Stored data entries
+++
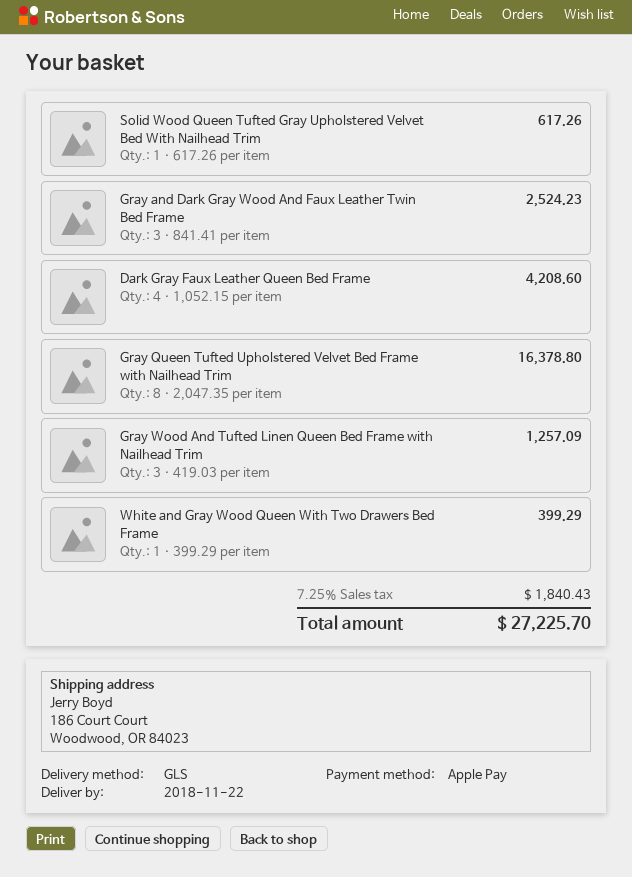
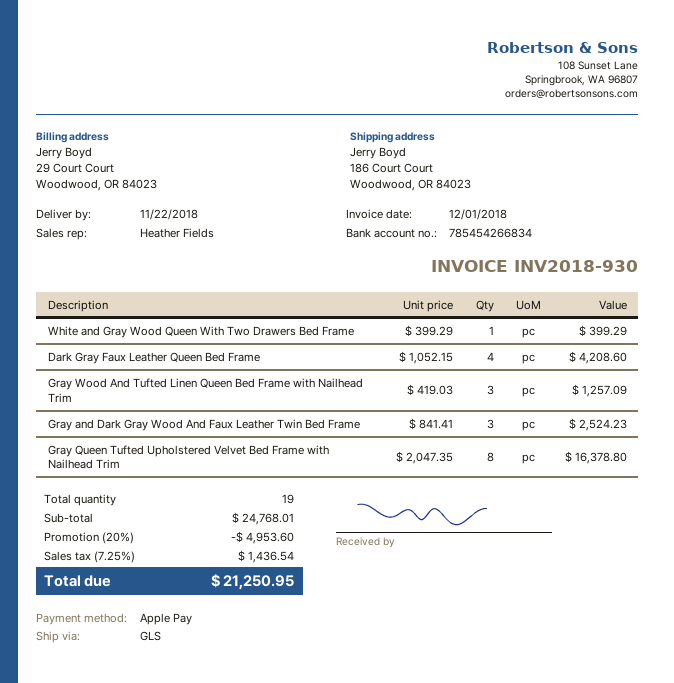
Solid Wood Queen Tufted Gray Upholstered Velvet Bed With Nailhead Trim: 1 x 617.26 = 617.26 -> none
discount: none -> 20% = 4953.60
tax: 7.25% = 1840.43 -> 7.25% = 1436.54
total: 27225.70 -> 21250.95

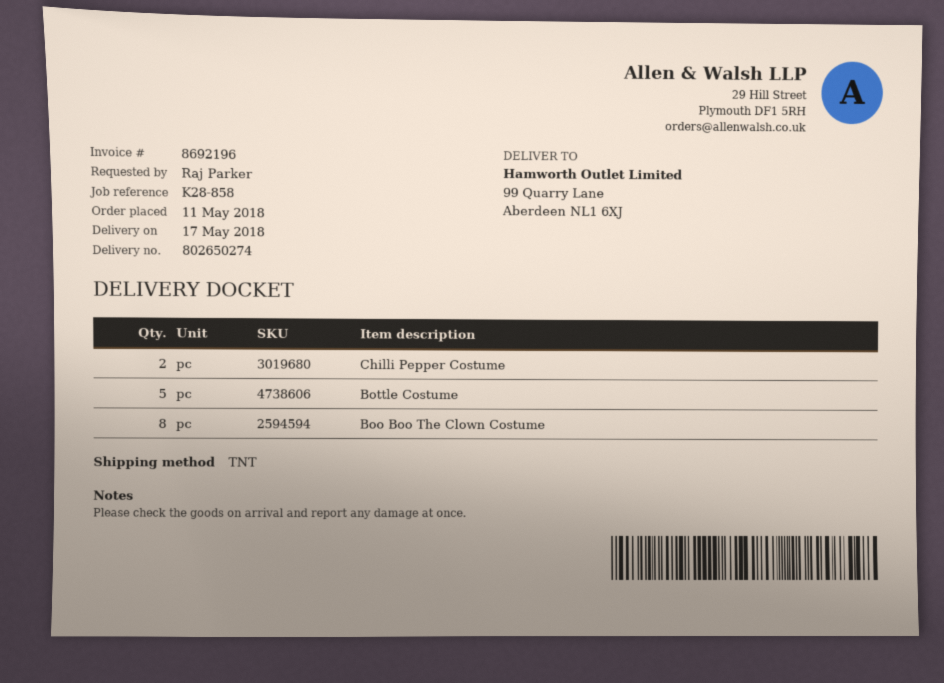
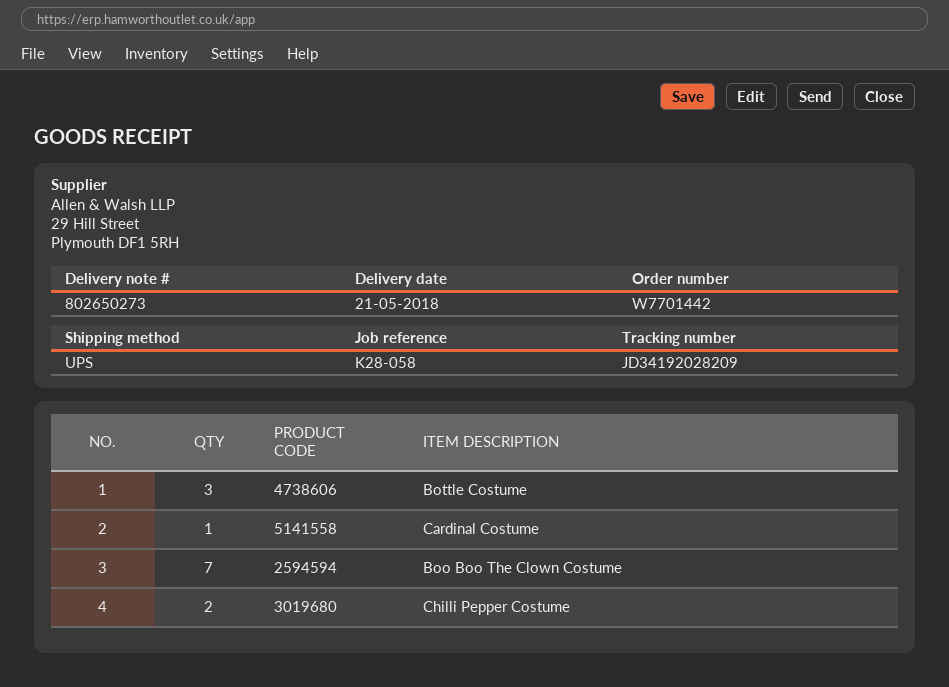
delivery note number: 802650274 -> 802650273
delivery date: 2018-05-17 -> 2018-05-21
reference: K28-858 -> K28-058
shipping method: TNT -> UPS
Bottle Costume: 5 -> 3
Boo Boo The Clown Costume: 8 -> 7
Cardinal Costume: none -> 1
+++
Aim of the exercise. Lines with "delivery" in them are what the answer must contain; copy each from the records above.

Task result.
delivery note number: 802650274 -> 802650273
delivery date: 2018-05-17 -> 2018-05-21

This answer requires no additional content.